Perhaps no unit in the Big Ten, let alone the Penn State program, may see a more dramatic shift in personnel than the Nittany Lion wide receiver corps. With the departure of Gerald Smith and Ryan Scott to graduation, Terrance Phillips due to a lack of scholarship and Kinta Palmer transferring to University of Tennessee Chattanooga, the wideouts have some open spots to fill this season.
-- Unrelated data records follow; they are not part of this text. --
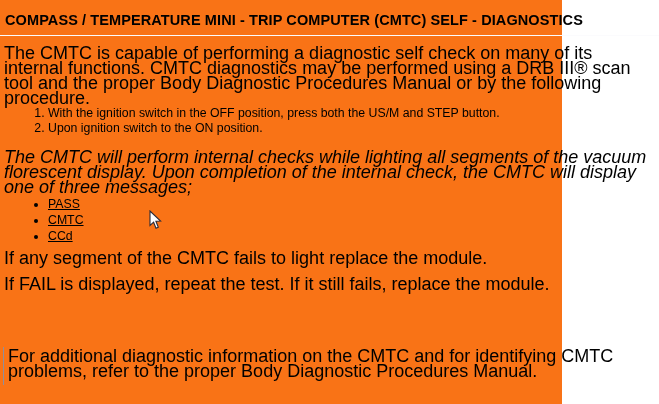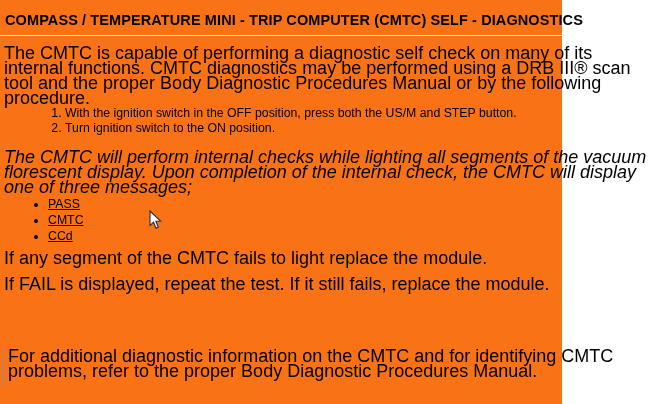"With the ignition switch in" ol.steps { left: 21px -> 4px }
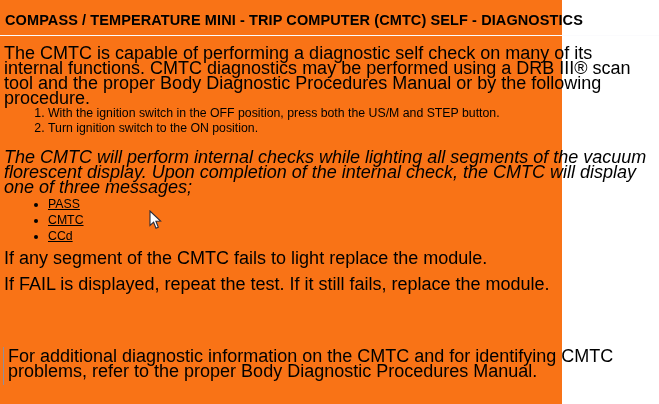"Turn ignition switch to the" li { text: Turn -> Upon }
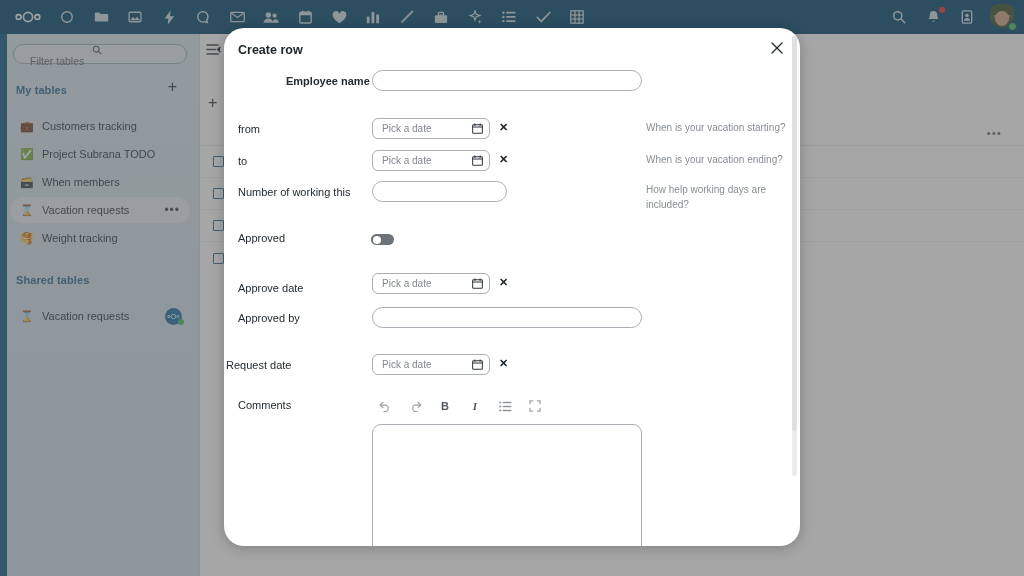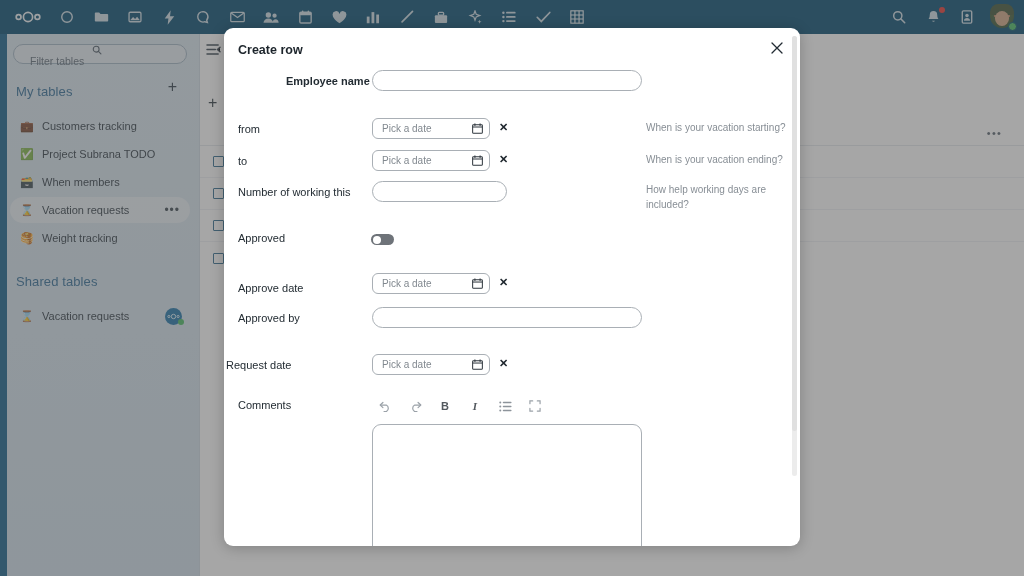"Create row" .modal { border-radius: 9px -> 20px }
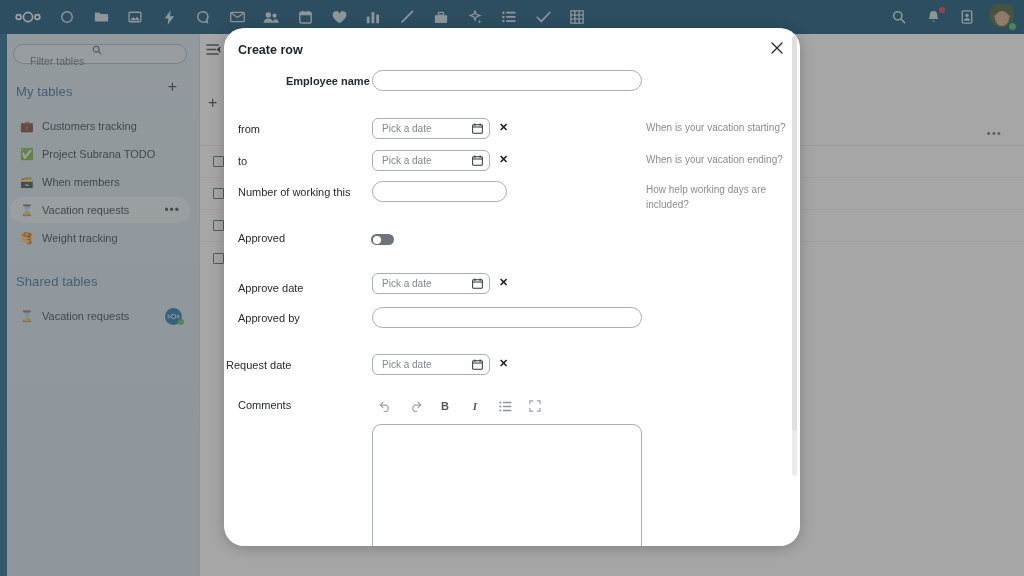"My tables" .sect-head { font-size: 13px -> 11px; font-weight: normal -> bold }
It's an opportunity for the receivers to get a fresh, youthful start for 2005. The foundation of the unit comes down to the limited experience Mark Rubin and Terrell Golden saw in 2004. Rubin made a nice impact as a true freshman last season with 187 yards on 16 receptions (11.7 YPC). He also showed an ability to make clutch catches at pivotal points in games, serving as close to a consistent target during a time when finding receivers who could catch was nothing short of challenging.
Golden on the other hand had high hopes surrounding him entering 2004, but only had three catches for 60 yards (20 YPC). He did show glimmers of speed and route-running, but will be looked upon to carry the load for the wideouts this spring, heading into the fall.
With all eyes on true freshman Derrick Williams, he has bolstered his own hype. In fact his high school coach added fuel to the hype flames when he said, "To all the Penn State fans, I say strap it up and buckle up because Prime Time has arrived at Penn State. Derrick just thrives on competition. I've seen a lot of great players, but I've never seen a guy with this kind of passion."
Williams arrived on campus in January, was sidelined with a routine hernia surgery in early February, but has recovered nicely and is back to full speed, drilling with the wideouts. Although Kevin Cousins, James McDonald and Willie Harriott are three other potential freshmen wideouts who will join the team in August, Williams is the one who is expected to make an immediate impact.
In fact, Penn State's own recruiting coordinator, Mike McQueary, described the early impact Williams could have. "Derrick is everything he said he would be. It is huge that we got him and he will play right away," McQueary said, adding that Williams is doing a great job and he "will be a big part of our offense for years to come."
So early on in the 2005 season the Lions could be sporting a wide receiver unit made up primarily of freshmen and sophomores, which is not necessarily a bad thing looking at recent history.